LLM Reasoning and Architecture Reinforcement Learning for LLMs Language Understanding and Pragmatics

Can model explanations help humans predict what models actually do?

Do explanations that sound plausible to humans actually help them forecast model behavior on new cases? Understanding this gap matters because RLHF optimizes for plausible explanations, not predictive ones.

Note · 2026-02-22 · sourced from Reasoning o1 o3 Search
How should we allocate compute budget at inference time? What kind of thing is an LLM really?

"Do Models Explain Themselves?" introduces a rigorous evaluation framework for model explanations: can the explanation help a human predict what the model would do on related but different inputs? If a model answers "yes" to "Can eagles fly?" with the explanation "all birds can fly," then a human would infer it also answers "yes" to "Can penguins fly?" If the model actually says "no," the explanation was imprecise — it gave the human a wrong mental model.

Two metrics operationalize this:

The key finding: precision does not correlate with plausibility. Explanations that humans judge as factually correct and logically coherent do NOT enable accurate prediction of model behavior. This means RLHF — which optimizes for human approval of explanations — will improve plausibility (explanations that look good) without improving precision (explanations that predict behavior).

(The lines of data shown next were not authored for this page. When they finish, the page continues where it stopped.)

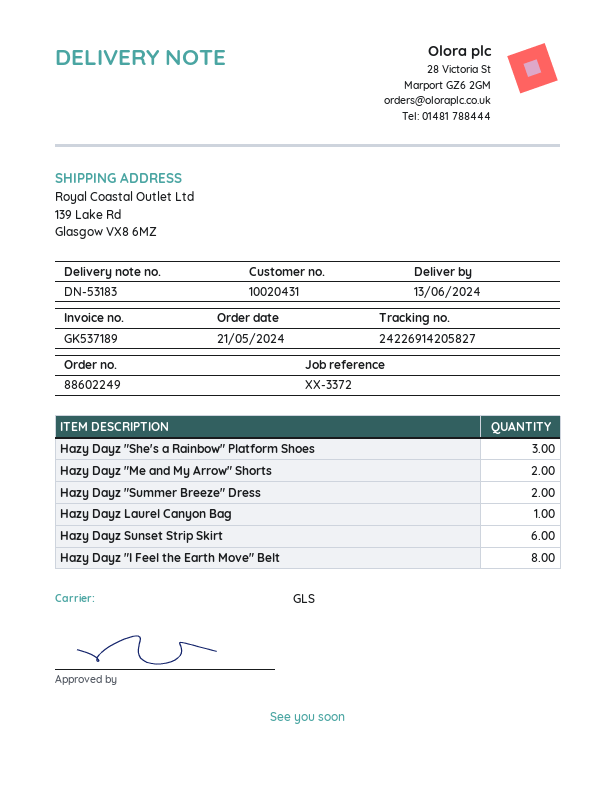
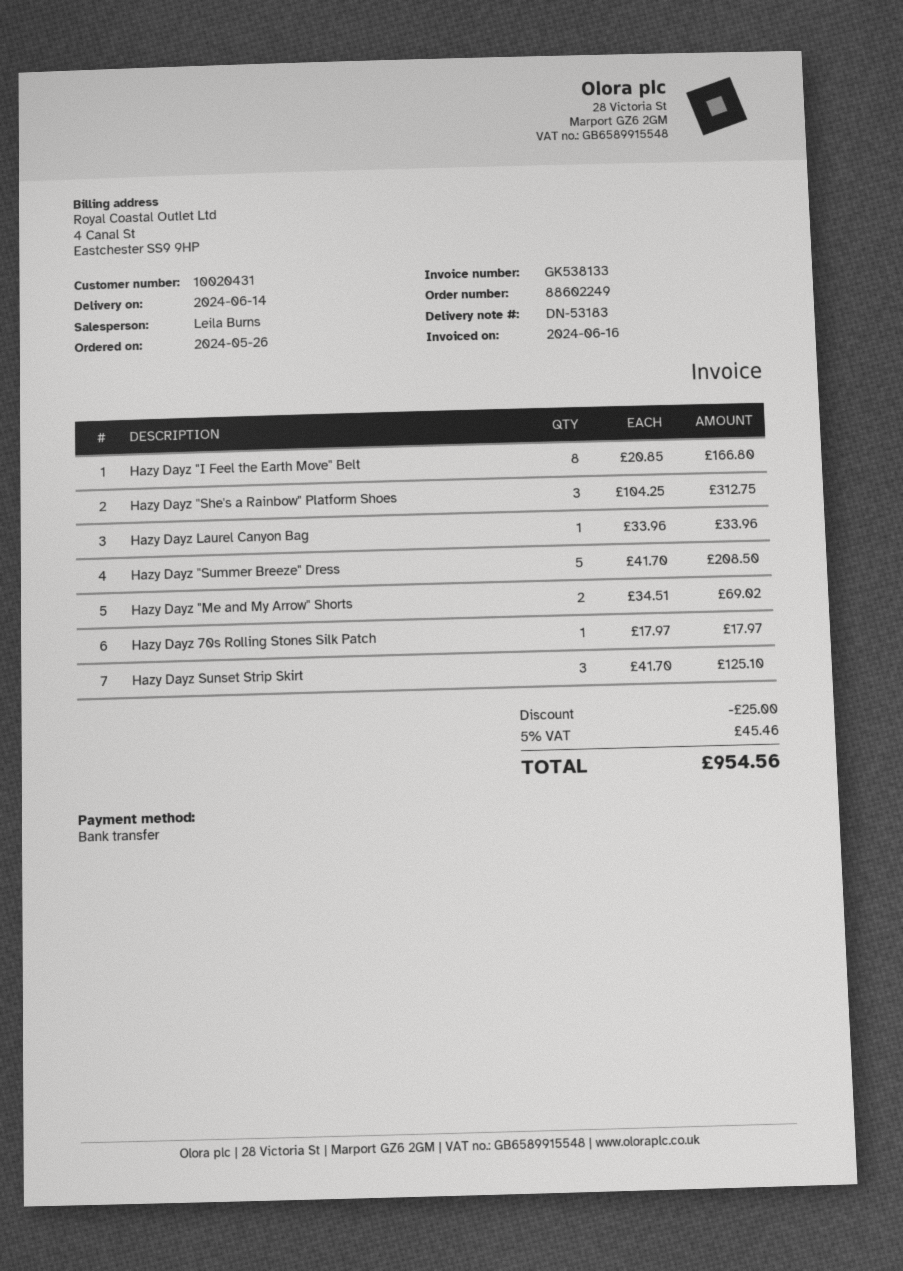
order date: 2024-05-21 -> 2024-05-26
delivery date: 2024-06-13 -> 2024-06-14
invoice number: GK537189 -> GK538133
Hazy Dayz "Summer Breeze" Dress: 2 -> 5
Hazy Dayz Sunset Strip Skirt: 6 -> 3
Hazy Dayz 70s Rolling Stones Silk Patch: none -> 1

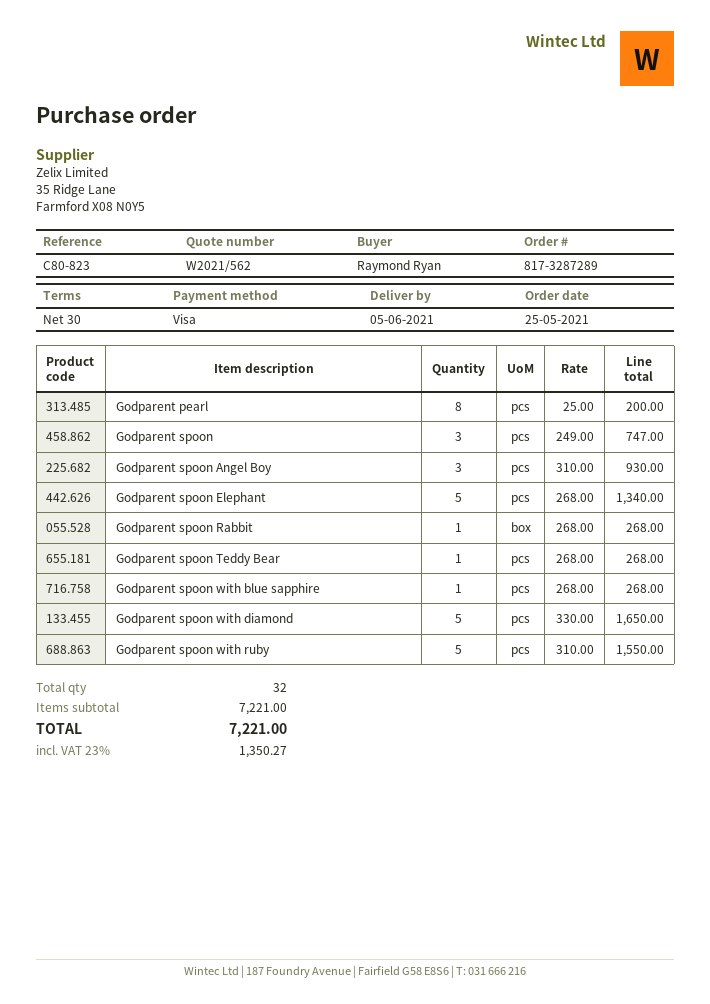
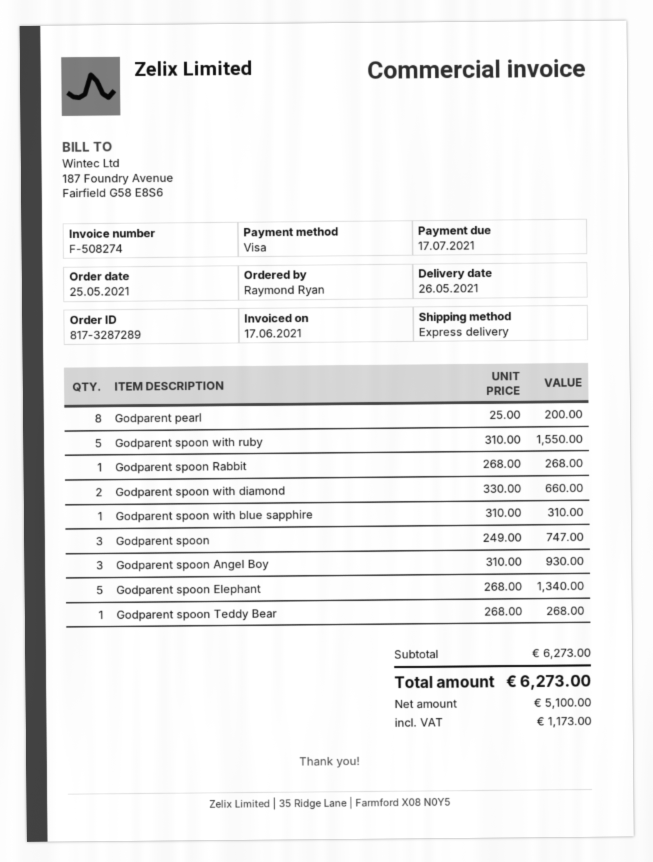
delivery date: 2021-06-05 -> 2021-05-26
Godparent spoon with blue sapphire: 1 x 268.00 = 268.00 -> 1 x 310.00 = 310.00
Godparent spoon with diamond: 5 x 330.00 = 1650.00 -> 2 x 330.00 = 660.00
subtotal: 7221.00 -> 6273.00
tax: 1350.27 -> 1173.00
total: 7221.00 -> 6273.00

The model learns to generate explanations humans like, not explanations humans can use.

The second finding reinforces this: GPT-4 approximates human simulators with comparable inter-annotator agreement, and its agreement with humans is sometimes higher than human-human agreement. This validates GPT-4 as a precision evaluator but also underscores that the precision problem is not a measurement issue — it is genuine.

The implication for the CoT-as-explanation paradigm is severe. The entire interpretability case for chain-of-thought rests on the assumption that reading the trace helps users understand how the model works. But if explanation precision is low, users build incorrect mental models from CoT. Since Do chain of thought traces actually help humans understand reasoning?, optimizing for better-looking traces (via RLHF) will make the mental model problem worse, not better — users will be more confident in less accurate predictions.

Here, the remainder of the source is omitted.